NebulaGraph Source Code Explained: RBO

In the last article, we introduced how an execution plan is generated. In this article, we will explain how an execution plan is optimized.

Overview

Optimizer is a component used to optimize execution plans. Database optimizers are usually divided into two categories:

Rule-based optimizer (RBO), which optimizes an execution plan according to the preset rules. All the conditions for matching and the optimization results are relatively fixed.
Cost-based optimizer (CBO), which calculates the cost of executing different plans based on the collected data statistics, and then chooses the least costly execution plan.

So far, only RBO has been implemented in NebulaGraph. Therefore, this article will focus on the implementation of RBO in NebulaGraph.

Structure of Source Files

You can find the source code of the optimizer in the src/optimizer directory.

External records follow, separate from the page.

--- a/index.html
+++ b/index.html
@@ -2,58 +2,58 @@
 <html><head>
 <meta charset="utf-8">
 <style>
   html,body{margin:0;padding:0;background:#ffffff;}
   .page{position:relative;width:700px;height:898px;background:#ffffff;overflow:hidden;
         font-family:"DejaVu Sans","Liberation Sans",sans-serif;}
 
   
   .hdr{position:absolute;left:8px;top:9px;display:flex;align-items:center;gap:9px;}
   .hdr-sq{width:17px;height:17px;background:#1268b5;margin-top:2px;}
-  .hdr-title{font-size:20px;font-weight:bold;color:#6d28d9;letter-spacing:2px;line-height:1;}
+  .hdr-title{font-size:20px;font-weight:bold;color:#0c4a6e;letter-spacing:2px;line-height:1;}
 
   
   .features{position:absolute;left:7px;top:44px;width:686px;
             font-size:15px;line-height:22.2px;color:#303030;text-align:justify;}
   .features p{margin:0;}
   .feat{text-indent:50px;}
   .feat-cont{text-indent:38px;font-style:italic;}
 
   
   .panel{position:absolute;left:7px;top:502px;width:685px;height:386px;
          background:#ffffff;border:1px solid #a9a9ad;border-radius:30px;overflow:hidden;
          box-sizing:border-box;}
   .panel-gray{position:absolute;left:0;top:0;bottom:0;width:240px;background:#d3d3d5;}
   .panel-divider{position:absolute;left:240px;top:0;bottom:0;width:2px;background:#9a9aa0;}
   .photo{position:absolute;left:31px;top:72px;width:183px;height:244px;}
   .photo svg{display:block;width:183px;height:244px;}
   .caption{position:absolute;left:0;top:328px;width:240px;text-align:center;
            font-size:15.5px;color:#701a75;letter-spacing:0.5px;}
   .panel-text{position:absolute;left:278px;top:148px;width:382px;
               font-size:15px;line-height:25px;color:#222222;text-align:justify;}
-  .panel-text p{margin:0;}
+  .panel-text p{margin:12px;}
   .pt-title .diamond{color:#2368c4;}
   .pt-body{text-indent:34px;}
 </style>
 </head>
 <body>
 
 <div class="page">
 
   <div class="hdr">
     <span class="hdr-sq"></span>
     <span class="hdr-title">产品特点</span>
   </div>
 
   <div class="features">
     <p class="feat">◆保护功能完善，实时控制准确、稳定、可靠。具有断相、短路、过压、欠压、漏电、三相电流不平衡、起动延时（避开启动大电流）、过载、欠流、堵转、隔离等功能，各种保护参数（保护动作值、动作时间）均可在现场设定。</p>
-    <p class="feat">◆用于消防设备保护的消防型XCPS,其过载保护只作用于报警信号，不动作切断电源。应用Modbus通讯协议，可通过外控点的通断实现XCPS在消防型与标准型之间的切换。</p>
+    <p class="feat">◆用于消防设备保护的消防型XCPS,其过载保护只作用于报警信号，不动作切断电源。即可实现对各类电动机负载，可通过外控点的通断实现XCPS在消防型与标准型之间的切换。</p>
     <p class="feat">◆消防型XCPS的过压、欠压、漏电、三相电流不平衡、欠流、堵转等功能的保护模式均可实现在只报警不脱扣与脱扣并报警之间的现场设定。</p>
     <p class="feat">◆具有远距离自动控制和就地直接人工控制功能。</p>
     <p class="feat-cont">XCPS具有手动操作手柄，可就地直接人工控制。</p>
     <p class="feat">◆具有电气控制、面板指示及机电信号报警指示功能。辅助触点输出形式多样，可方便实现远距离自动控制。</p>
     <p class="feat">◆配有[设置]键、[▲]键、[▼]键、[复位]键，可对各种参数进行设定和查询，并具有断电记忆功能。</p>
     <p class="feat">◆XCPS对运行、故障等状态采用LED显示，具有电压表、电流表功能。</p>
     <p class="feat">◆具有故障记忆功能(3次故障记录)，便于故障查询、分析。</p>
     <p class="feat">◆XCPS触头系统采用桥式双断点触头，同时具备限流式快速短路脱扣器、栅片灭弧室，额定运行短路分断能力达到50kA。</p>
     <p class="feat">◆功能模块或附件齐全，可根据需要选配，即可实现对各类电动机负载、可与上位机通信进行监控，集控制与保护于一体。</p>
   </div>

Here is the structure of the source files.

.
├── CMakeLists.txt
├── OptContext.cpp
├── OptContext.h
├── OptGroup.cpp
├── OptGroup.h
├── Optimizer.cpp
├── Optimizer.h
├── OptimizerUtils.cpp
├── OptimizerUtils.h
├── OptRule.cpp
├── OptRule.h
├── rule
│   ├── CombineFilterRule.cpp
│   ├── CombineFilterRule.h
│   ├── EdgeIndexFullScanRule.cpp
│   ├── EdgeIndexFullScanRule.h
|    ....
|
└── test
    ├── CMakeLists.txt
    ├── IndexBoundValueTest.cpp
    └── IndexScanRuleTest.cpp

The testdirectory is for testing, the rule directory contains the preset rules, and the other source files are source code for implementing the optimizer.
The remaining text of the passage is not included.